__TASK REQUIREMENTS__. Your answer is the lines below, exactly, from the one that contains "- config/default.config: Template" through the one that contains "config/current.conf to customize your output", both included.

.....

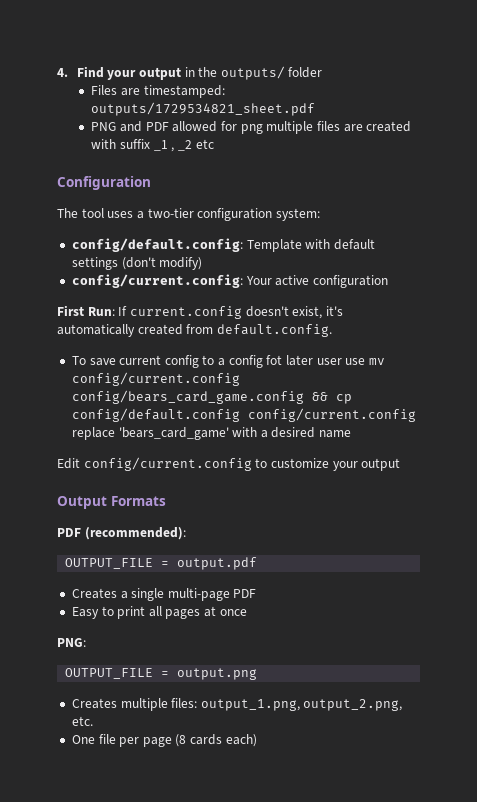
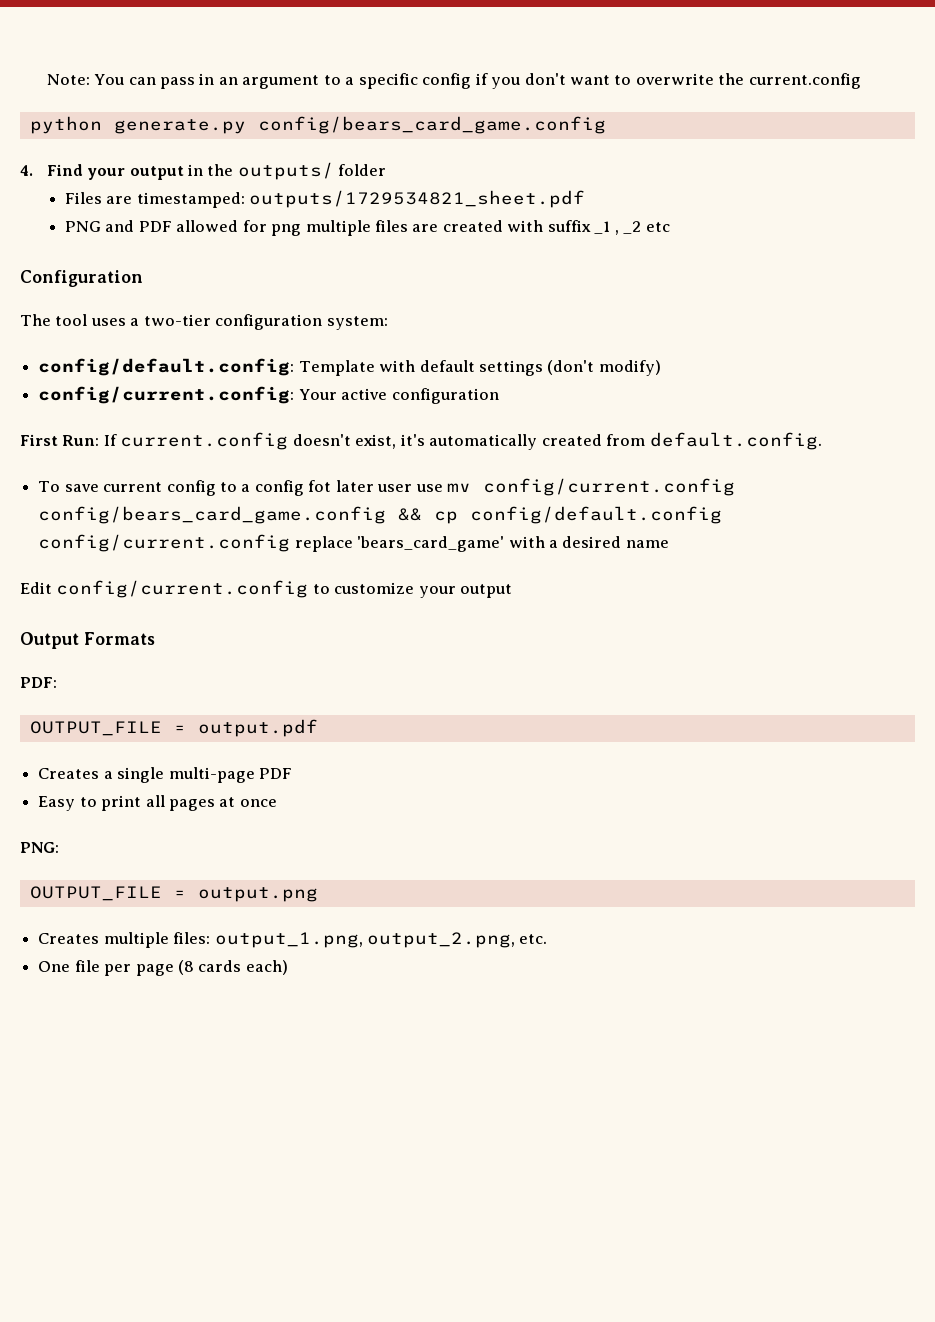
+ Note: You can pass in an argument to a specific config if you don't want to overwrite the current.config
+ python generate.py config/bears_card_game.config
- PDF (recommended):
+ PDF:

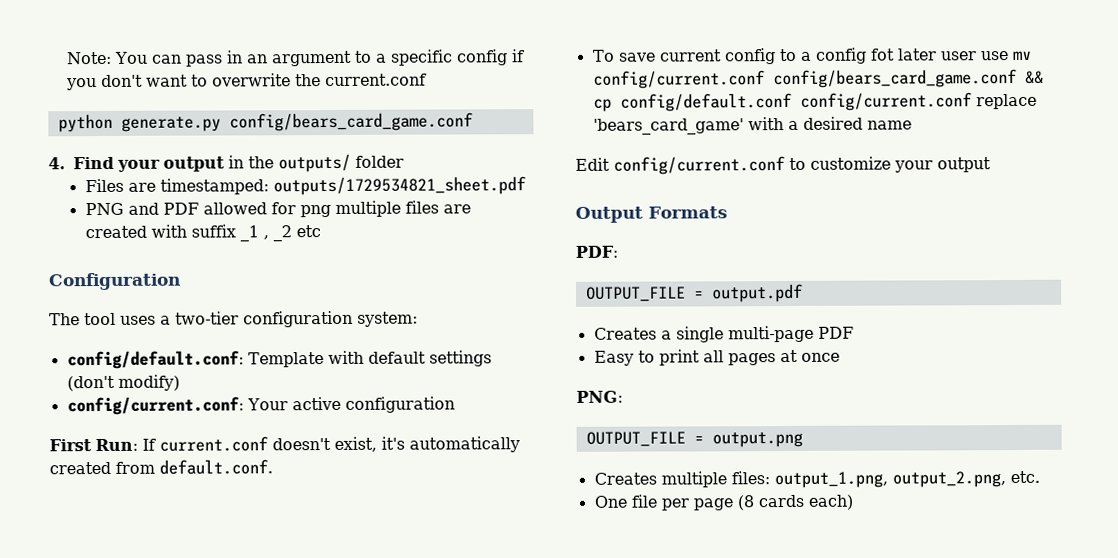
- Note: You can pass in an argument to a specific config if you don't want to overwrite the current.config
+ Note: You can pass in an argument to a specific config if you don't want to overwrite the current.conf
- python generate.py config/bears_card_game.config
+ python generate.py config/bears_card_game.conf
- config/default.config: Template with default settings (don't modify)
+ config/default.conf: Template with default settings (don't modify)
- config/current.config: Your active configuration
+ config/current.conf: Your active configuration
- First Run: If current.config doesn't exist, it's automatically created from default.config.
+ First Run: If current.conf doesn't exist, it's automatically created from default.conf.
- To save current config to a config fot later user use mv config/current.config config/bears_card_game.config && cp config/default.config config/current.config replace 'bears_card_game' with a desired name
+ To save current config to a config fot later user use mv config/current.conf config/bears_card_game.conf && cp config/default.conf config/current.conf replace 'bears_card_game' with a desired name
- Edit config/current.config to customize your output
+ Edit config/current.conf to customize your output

.....

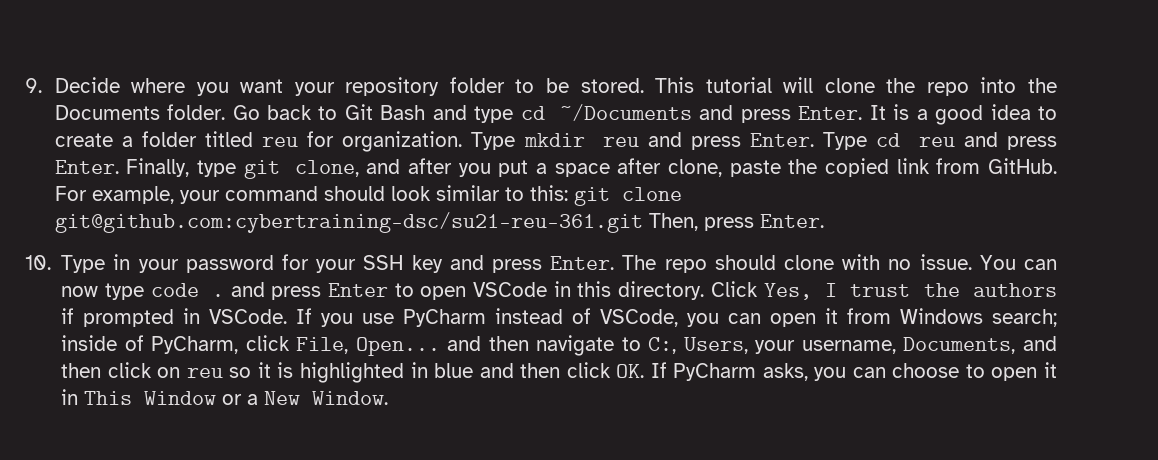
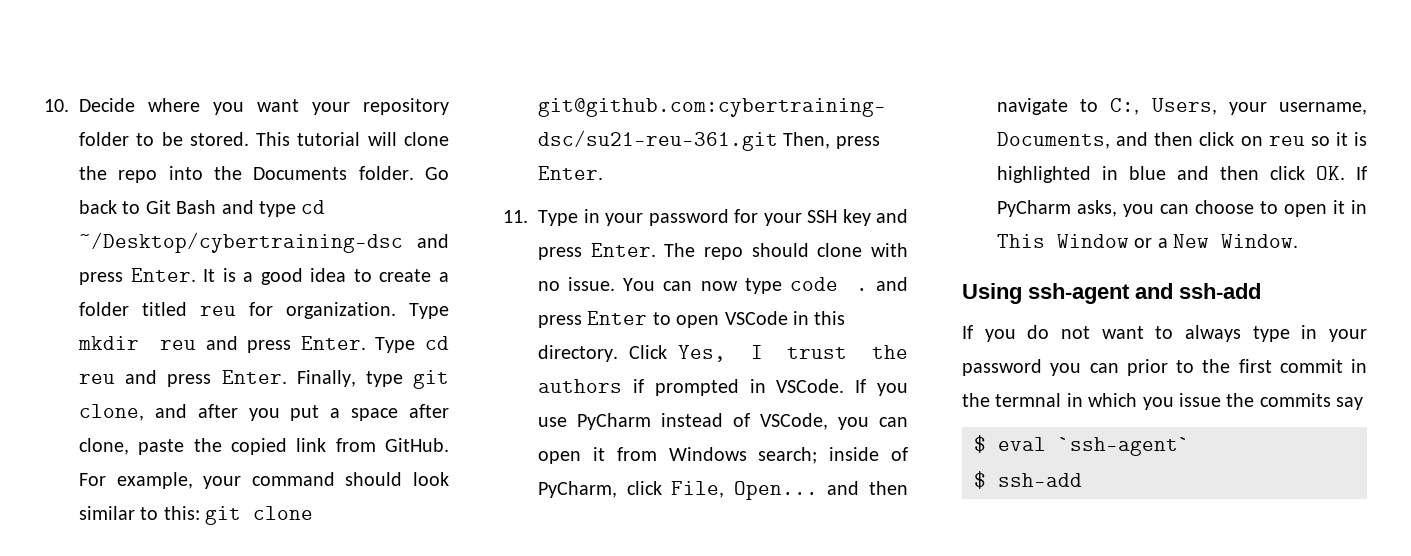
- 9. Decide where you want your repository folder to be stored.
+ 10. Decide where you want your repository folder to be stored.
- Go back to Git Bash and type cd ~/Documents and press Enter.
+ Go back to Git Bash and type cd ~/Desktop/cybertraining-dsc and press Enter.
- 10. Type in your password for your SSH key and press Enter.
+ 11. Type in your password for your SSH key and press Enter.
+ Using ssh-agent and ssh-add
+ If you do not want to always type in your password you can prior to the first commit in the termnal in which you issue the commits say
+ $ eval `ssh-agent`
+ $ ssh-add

.....

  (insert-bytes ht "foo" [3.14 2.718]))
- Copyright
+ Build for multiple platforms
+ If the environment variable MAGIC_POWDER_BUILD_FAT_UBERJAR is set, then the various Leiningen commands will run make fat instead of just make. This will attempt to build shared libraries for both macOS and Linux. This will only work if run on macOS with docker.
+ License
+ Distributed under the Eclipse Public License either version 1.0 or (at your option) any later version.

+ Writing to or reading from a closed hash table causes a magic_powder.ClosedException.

.....

__RESPONSE AREA__.
- config/default.config: Template with default settings (don't modify)
+ config/default.conf: Template with default settings (don't modify)
- config/current.config: Your active configuration
+ config/current.conf: Your active configuration
- First Run: If current.config doesn't exist, it's automatically created from default.config.
+ First Run: If current.conf doesn't exist, it's automatically created from default.conf.
- To save current config to a config fot later user use mv config/current.config config/bears_card_game.config && cp config/default.config config/current.config replace 'bears_card_game' with a desired name
+ To save current config to a config fot later user use mv config/current.conf config/bears_card_game.conf && cp config/default.conf config/current.conf replace 'bears_card_game' with a desired name
- Edit config/current.config to customize your output
+ Edit config/current.conf to customize your output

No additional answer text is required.